The Civil Rights Division of the U.S. Justice Department, jointly with the U.S. Department of Education, has announced that it is launching an investigation into the treatment of Hispanic students by the Jefferson Parish school system in Louisiana. The investigation will look into a complaint submitted by the Southern Poverty Law Center alleging that the school district is not complying with the federal requirements not to discriminate against students based on their race, color or national origin.
Mark Waller, writing for the Times-Picayune of New Orleans, said that the civil rights group, based in Montgomery, Alabama, was alerted to several instances of harassment against Latino students in Jefferson Parish. Specifically, the complaint cites problems at West Jefferson High School, where a number of students were asked to produce their social security numbers and told that they would not be able to graduate until they turned over the information.
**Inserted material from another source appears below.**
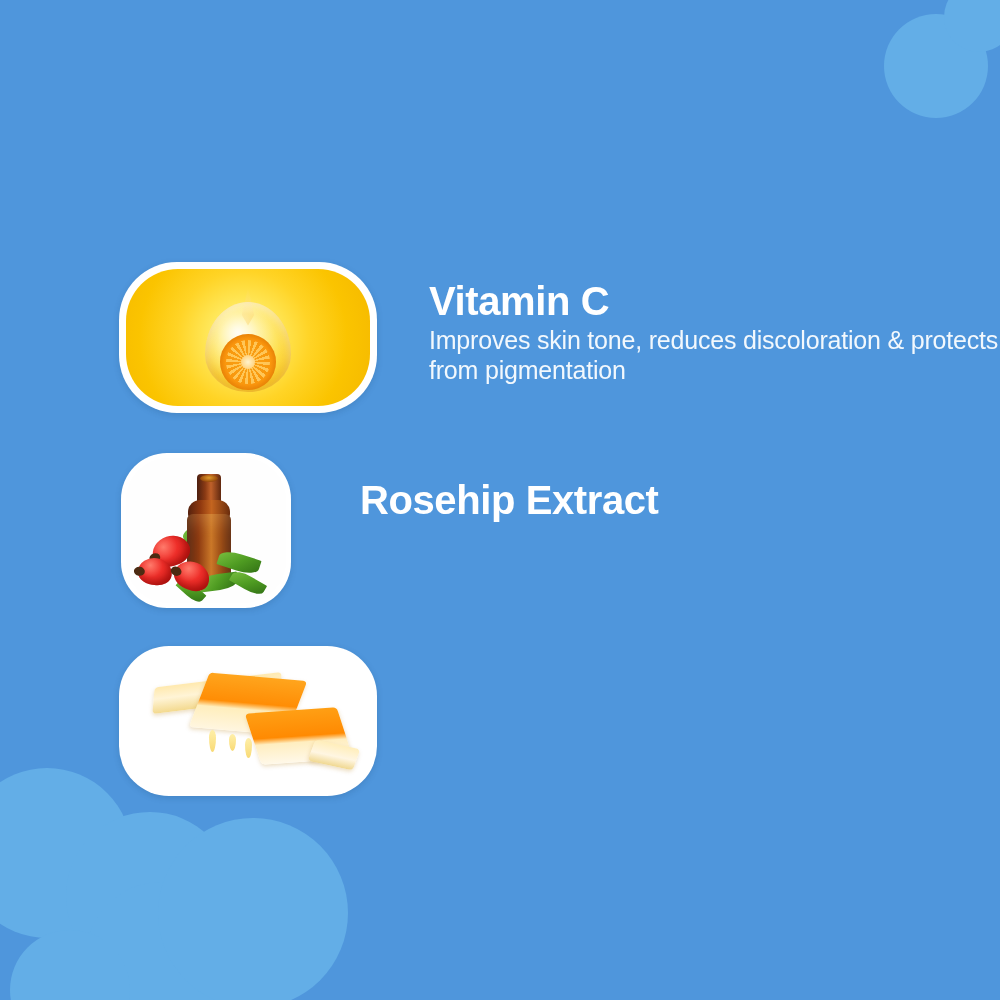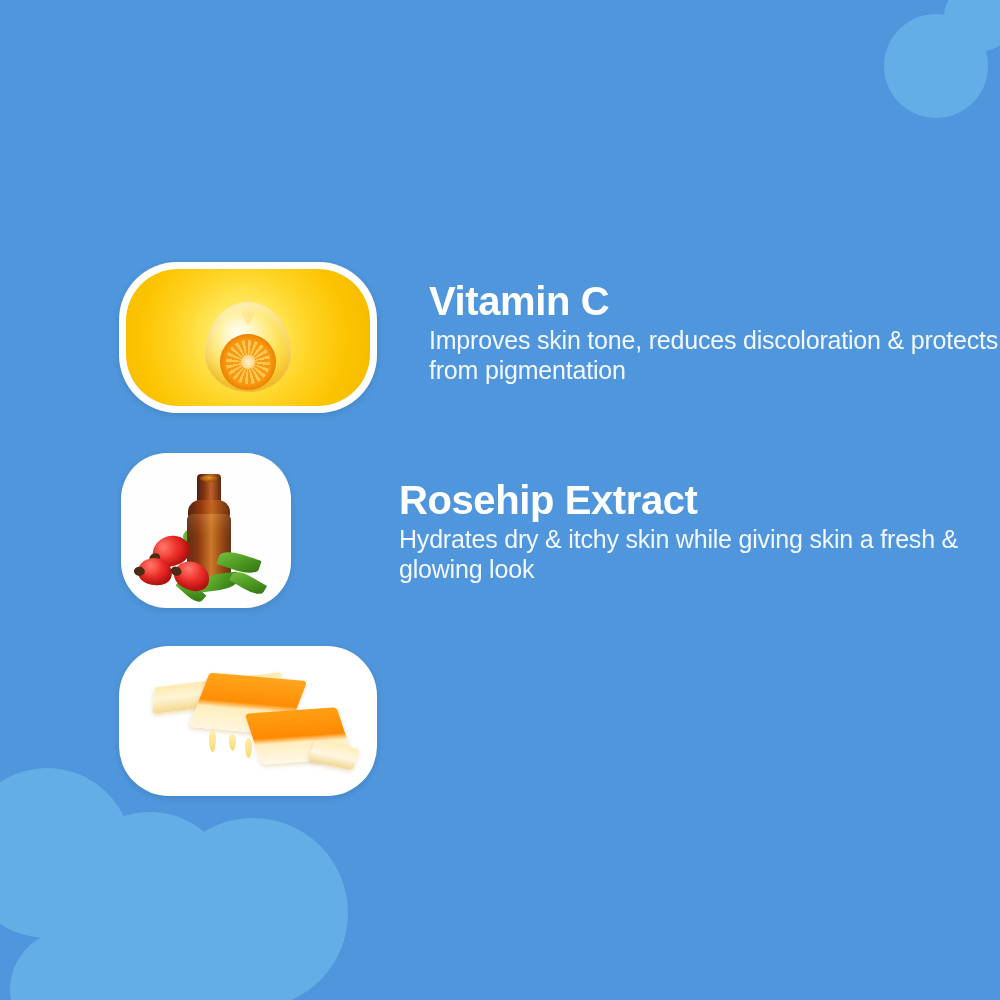"Rosehip Extract" .row-rosehip .text-col { padding-left: 108px -> 69px }
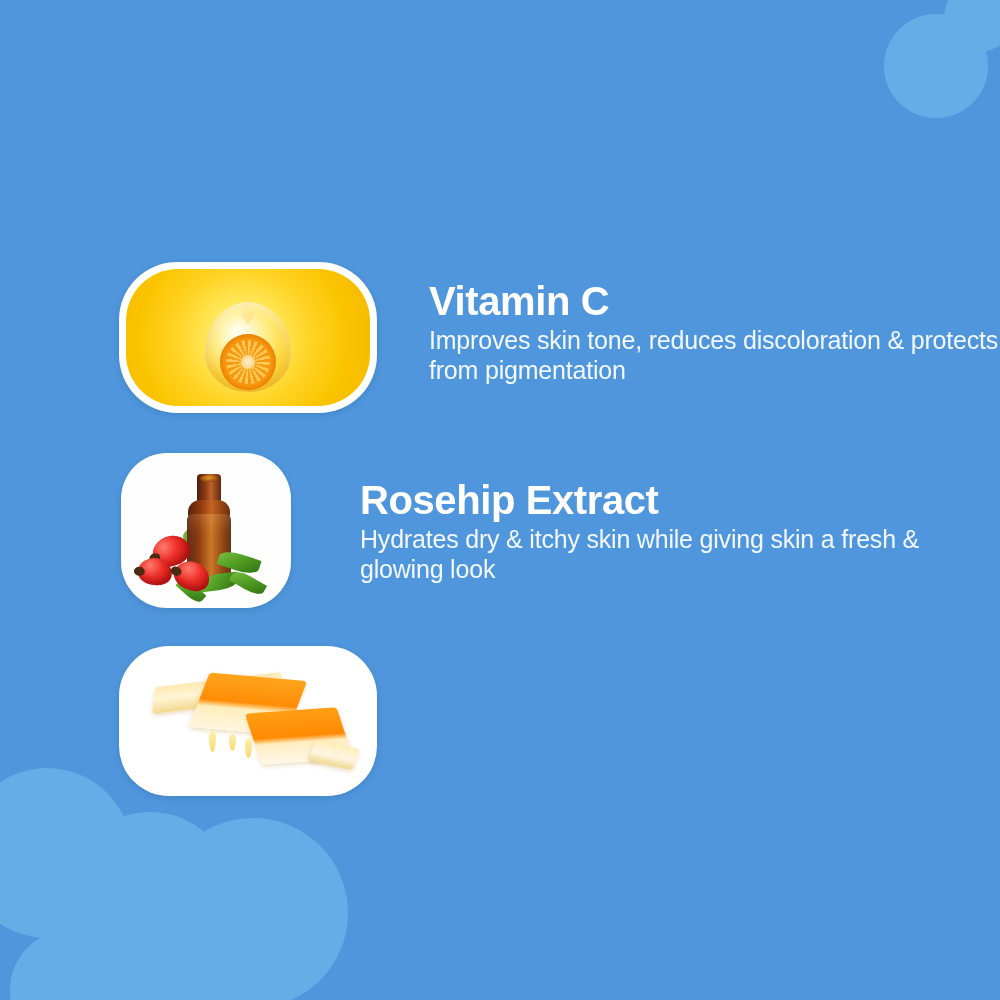"Hydrates dry & itchy skin" p.ingredient-desc { html: <p>Hydrates dry &amp; itchy skin while giving skin a fresh &amp; glowing look</p> -> none }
The law center also complained about a widespread lack of translation services for meetings with Spanish-speaking parents and students and a lack of school documents provided in Spanish. The federal agencies said they still are reviewing those issues.
Jefferson Parish officials deny the allegations and point to a number of steps they have taken to assist Spanish-speaking families of their students, including providing academic materials in Spanish and employing Spanish-speakers to ease the communication barrier. Jefferson Parish is arguing that they are allowed by law to ask for students’ social security numbers as long as students are not required to turn them over. Those who can not provide a SSN are assigned a Louisiana numerical ID.
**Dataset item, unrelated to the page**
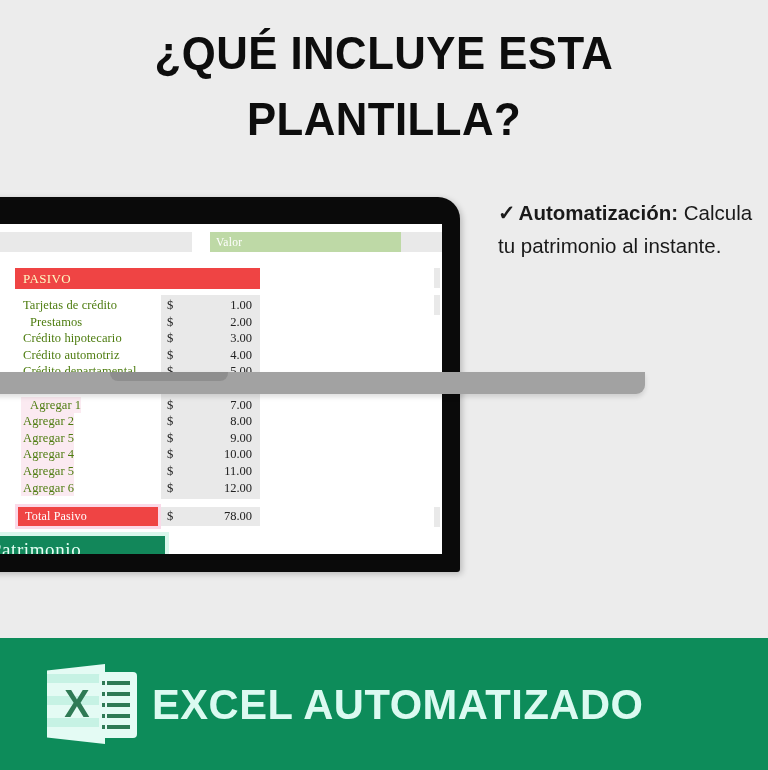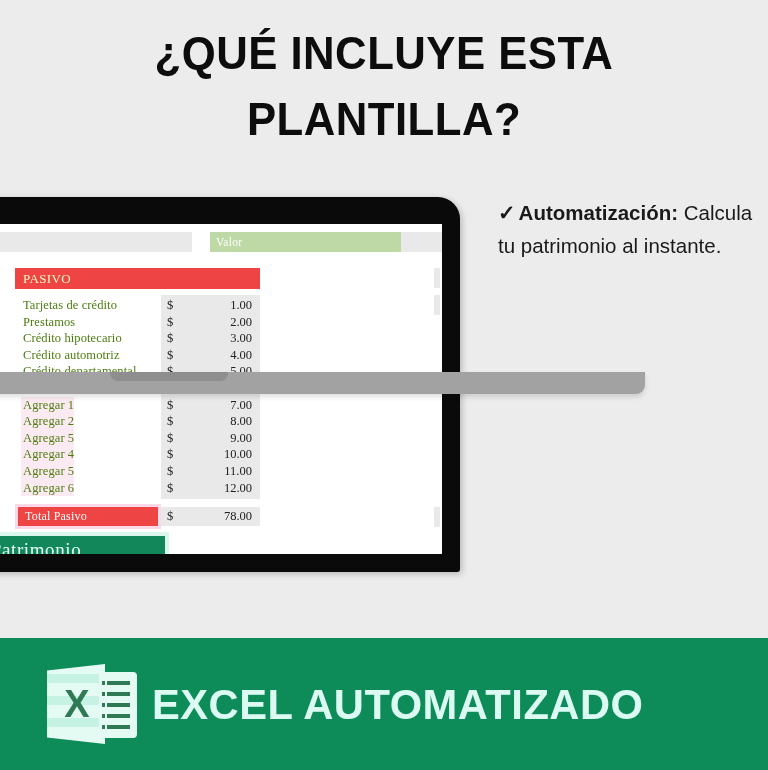"Prestamos" div.lrow { left: 201px -> 208px }
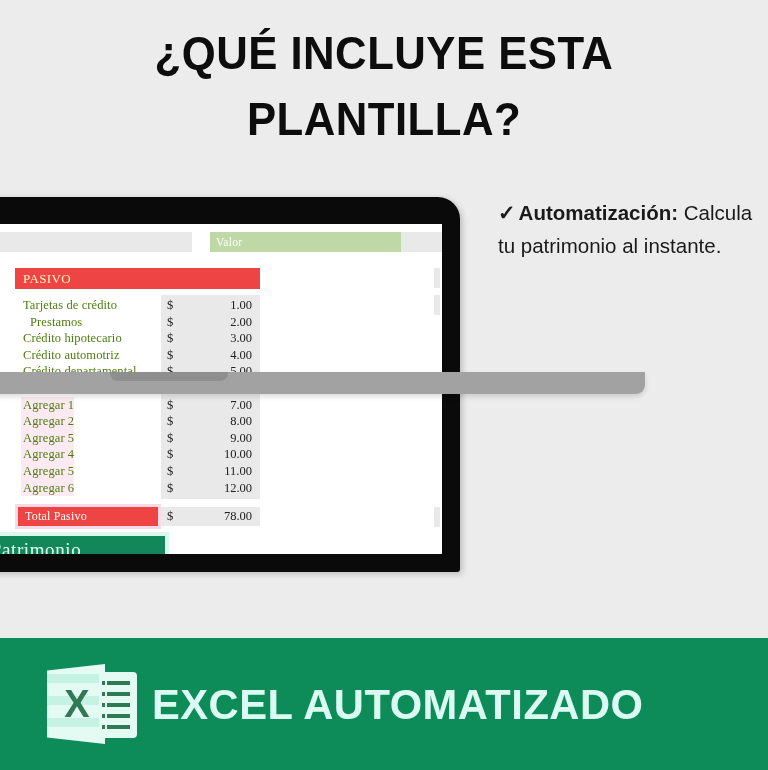"Agregar 1" div.lrow { padding-left: 2px -> 9px }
Acting Superintendent James Meza also said on Friday that the district has further stepped up its efforts on reaching out to Spanish speakers. Many principals are attending a six-week Spanish class, he said. The district is emphasizing hiring bilingual teachers. Administrators are pushing increased examination of the best approaches to teaching students learning to speak English. And the school district’s handbook includes more explanation of the rules on Social Security cards and state-assigned identification.
“We have made every effort to welcome and serve the Latino community,” Meza said. “We’re taking every step possible.”
Meza said that the problems described in the complaint aren’t institutional. He admitted that, as with any large district, there are people who don’t act in accordance with the law — a problem that affects both Hispanic and non-Hispanic students. However, Meza said that the district will fully cooperate with the federal investigation. To answer parents’ questions about the progress of the investigation, the district has opened phone lines staffed with multi-lingual support personnel.